Biplab Mal developed a configurable gRPC buffer sizing feature for the open-traffic-generator/snappi repository, enabling users to explicitly control maximum receive buffer size and chunk size in the API. He refactored the GrpcApi to support dynamic adjustment of these parameters, updating dependencies and regenerating Go code to match the new API surface. This work, implemented using Go and gRPC, addressed throughput and memory management challenges for large payloads, reducing tail latency under high load. Biplab focused on maintainability and backward compatibility, ensuring the solution improved scalability and performance for traffic generation at scale while maintaining a safe memory footprint.

Month: 2025-07 — Key business and technical outcomes: Key feature delivered was configurable gRPC buffer sizes in the Snappi API, enabling explicit control over maximum receive buffer size and chunk size. The GrpcApi was refactored to support dynamic adjustment, and dependencies as well as generated Go code were updated to align with the new API surface. This work improves throughput and memory management for large gRPC payloads, reducing tail latency under high-load scenarios. There were no critical bugs fixed this month; the focus was on feature delivery and code quality improvements. Overall impact: better scalability and tunable performance for users generating traffic at scale with safer memory footprint. Technologies demonstrated: Go, gRPC, API design, code generation, dependency management, and refactoring for dynamic configuration; emphasis on maintainability and backward-compatibility.
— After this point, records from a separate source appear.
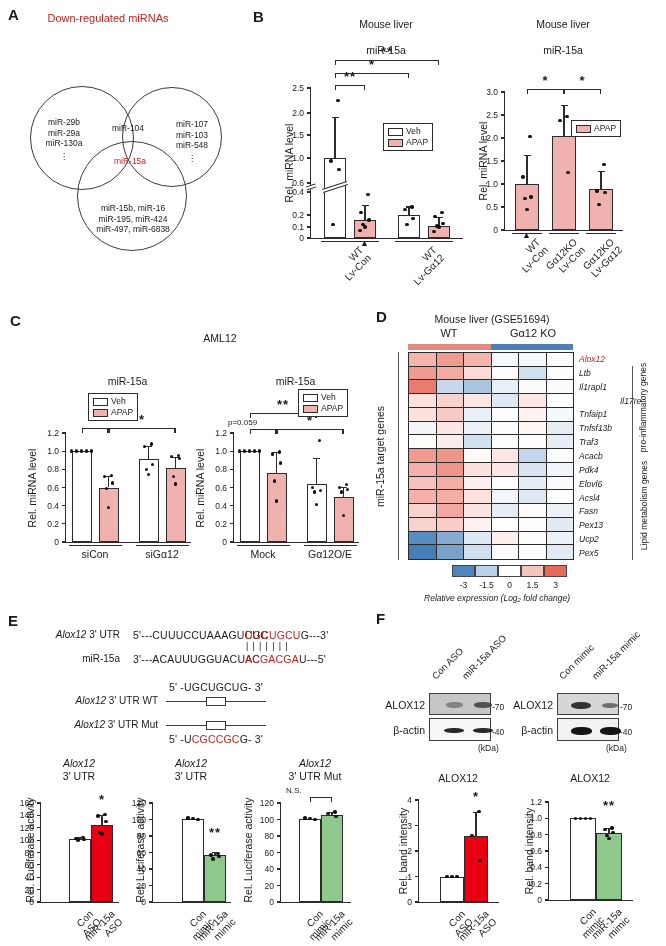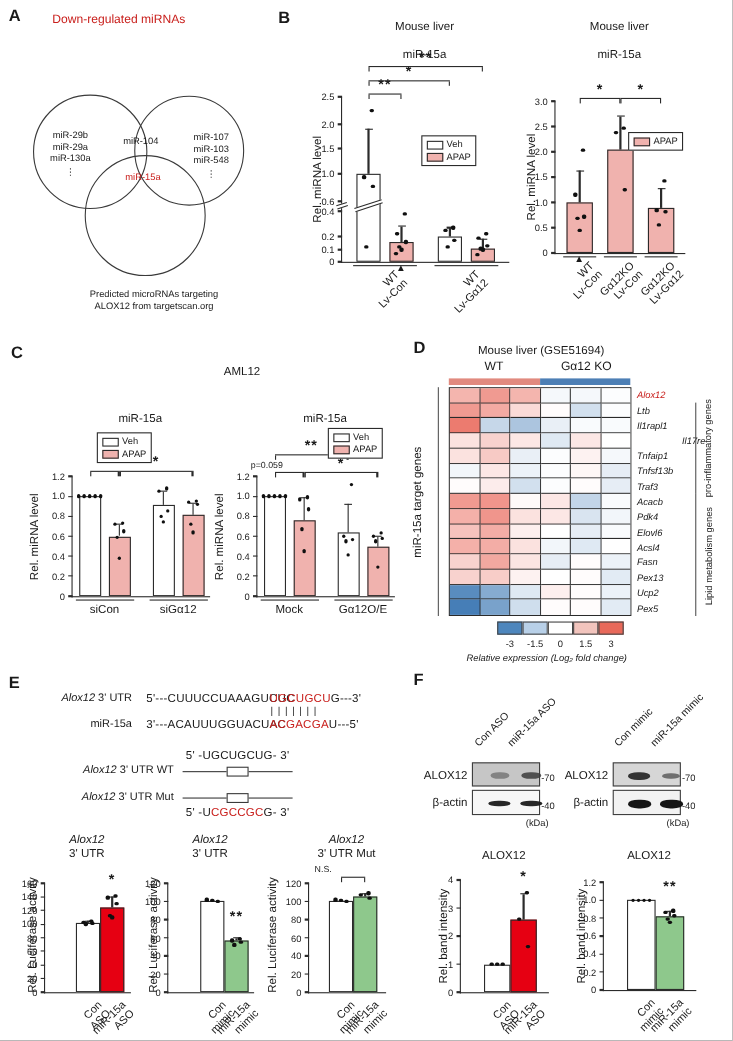--- a/index.html
+++ b/index.html
@@ -88,6 +88,9 @@
 miR-548</div>
   <div class="vtext" style="left: 158px; top: 153px; width: 68px; white-space: pre-line;">⋮</div>
   <div class="vtext seg-r" style="left: 98px; top: 156px; width: 64px; white-space: pre-line;">miR-15a</div>
+  <div class="vtext" style="left: 78px; top: 203px; width: 110px; white-space: pre-line;">miR-15b, miR-16
+miR-195, miR-424
+miR-497, miR-6838</div>
   <div class="vtext" style="left: 30px; top: 262px; width: 220px; line-height: 11px; white-space: pre-line;">Predicted microRNAs targeting
 ALOX12 from targetscan.org</div>
 

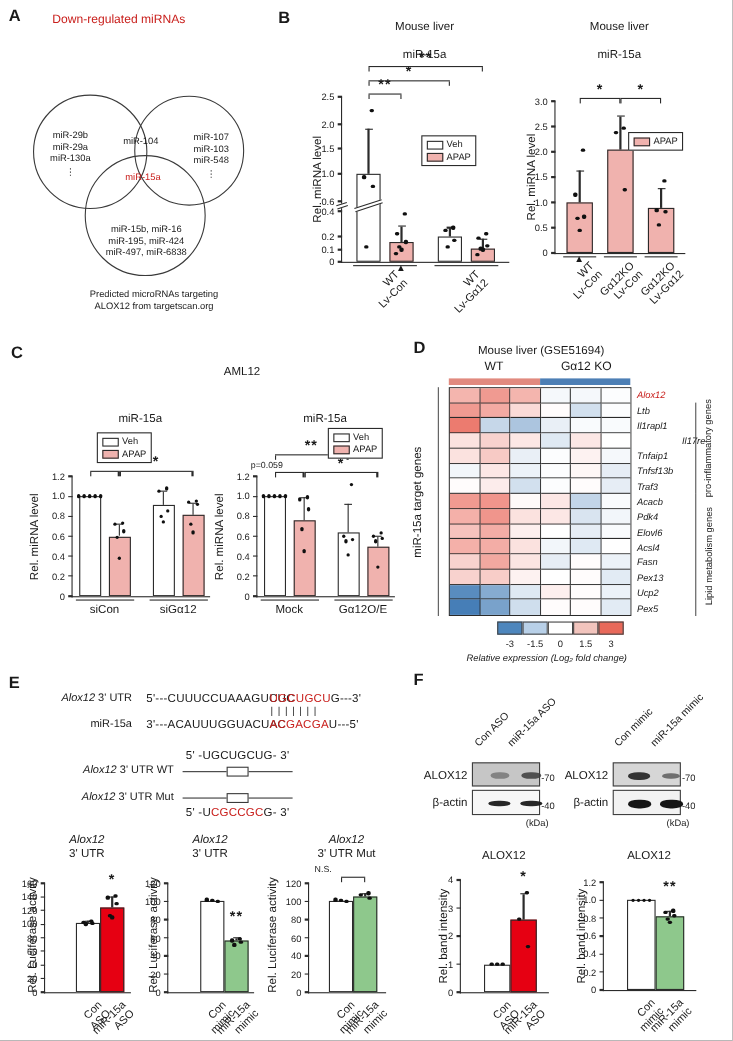--- a/index.html
+++ b/index.html
@@ -91,8 +91,6 @@
   <div class="vtext" style="left: 78px; top: 203px; width: 110px; white-space: pre-line;">miR-15b, miR-16
 miR-195, miR-424
 miR-497, miR-6838</div>
-  <div class="vtext" style="left: 30px; top: 262px; width: 220px; line-height: 11px; white-space: pre-line;">Predicted microRNAs targeting
-ALOX12 from targetscan.org</div>
 
   <div class="pl" style="left:253px;top:8px">B</div>
   <div class="abs" style="left:278px;top:16px;width:192px;height:272px">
Month: 2025-07 — Key business and technical outcomes: Key feature delivered was configurable gRPC buffer sizes in the Snappi API, enabling explicit control over maximum receive buffer size and chunk size. The GrpcApi was refactored to support dynamic adjustment, and dependencies as well as generated Go code were updated to align with the new API surface. This work improves throughput and memory management for large gRPC payloads, reducing tail latency under high-load scenarios. There were no critical bugs fixed this month; the focus was on feature delivery and code quality improvements. Overall impact: better scalability and tunable performance for users generating traffic at scale with safer memory footprint. Technologies demonstrated: Go, gRPC, API design, code generation, dependency management, and refactoring for dynamic configuration; emphasis on maintainability and backward-compatibility.